As my hero Robert F Kennedy once said:
‘The future does not belong to those who are content with today, apathetic towards common problems and their fellow man alike, timid and fearful in the face of new ideas and bold projects. Rather it will belong to those who can blend passion, reason and courage in a personal commitment to the ideals and great enterprises of (American) society. It will belong to those who see that wisdom can only emerge from the clash of contending views, the passionate expression of deep and hostile beliefs. Plato said: “A life without criticism is not worth living.”’
I’m proud to tell people that I vote for the SDLP. I know there will be many from my part of the community that will disagree with me, and that is where healthy discussion comes in, because exercising your democratic right which others have fought and died for does not extend to simply the polling booth on voting day. We need to be having the conversations with each other on a local level and bringing these issues to our politicians. That is what the SDLP has done for me; to know that your voice is counted and more importantly that it is worthwhile is vital to all of us. Is the party perfect? Absolutely not and never will be. I could criticise and say I would love to see a great deal more passion etc from our politicians, but frankly all I’d be saying is I want to see more Robert F Kennedy in 1968 style politicians.

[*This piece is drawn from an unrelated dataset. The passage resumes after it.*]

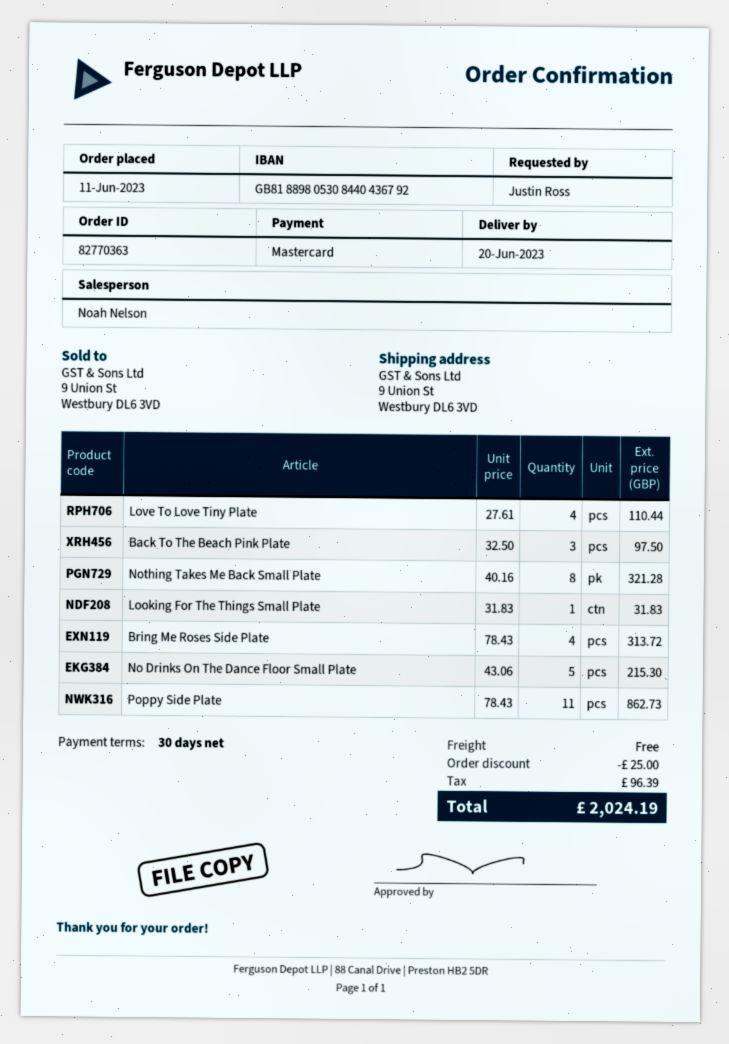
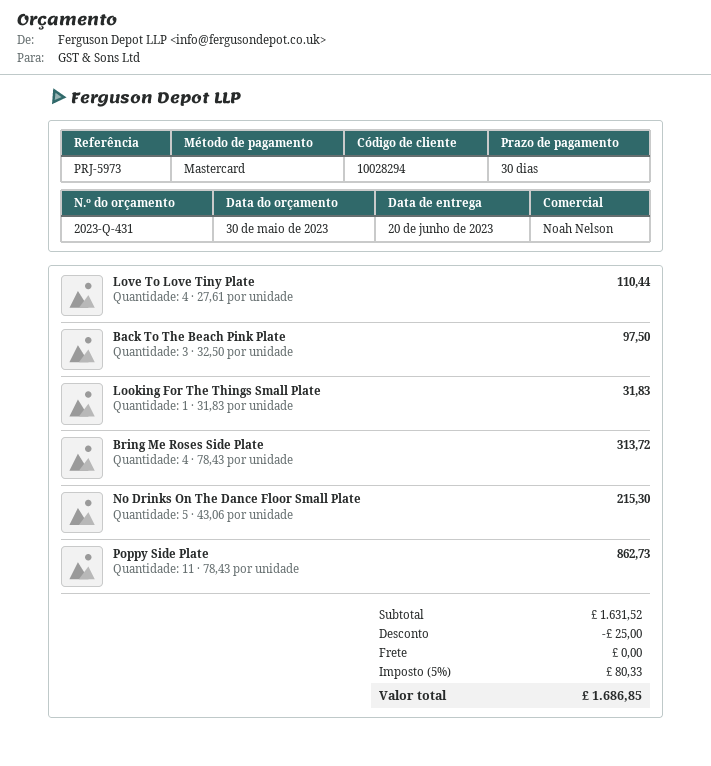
Nothing Takes Me Back Small Plate: 8 x 40.16 = 321.28 -> none
tax: 96.39 -> 80.33
total: 2024.19 -> 1686.85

This year the General Election will take place the day after my birthday and so when I step into the polling station it will be with a sense of looking ahead to the future. What sort of society do I want to have played a role in shaping for those who come after me? Do I want to see a lasting peace process where the rights of all are respected and upheld from the moment of conception to the point of natural death? Yes. Do I want to see a land where the identity of the Irish people is respected and upheld through culture, the arts and leisure? Yes. Do I want to see an Ireland where we cherish those not just in the cities but in the rural communities? Yes. Do I want to see my politicians really doing their bit to end poverty and human trafficking? Yes. Working to protect the environment? Yes. Ensuring those in need have adequate housing? Yes! Justice for those who rightly cry out for it? Yes! The best education for the children who will grow up in this society and a good, true and beautiful society for those who will grow old in it? Yes absolutely. These are not just silly pipe dreams, but real attainable goals.
So on the 7th May I will proudly walk into the polling station, submit my necessary documents and then exercise my democratic right as a free Irish man by putting an X beside the name of Margaret Ritchie. In doing so I believe I will have played my part in returning the best voice for all of South Down to Westminster. Margaret has served the people of South Down for many years, working in the background with the late great Eddie McGrady and now as our Member of Parliament, and for these reasons I am immensely grateful to her and am proud to support her and proud to support the SDLP.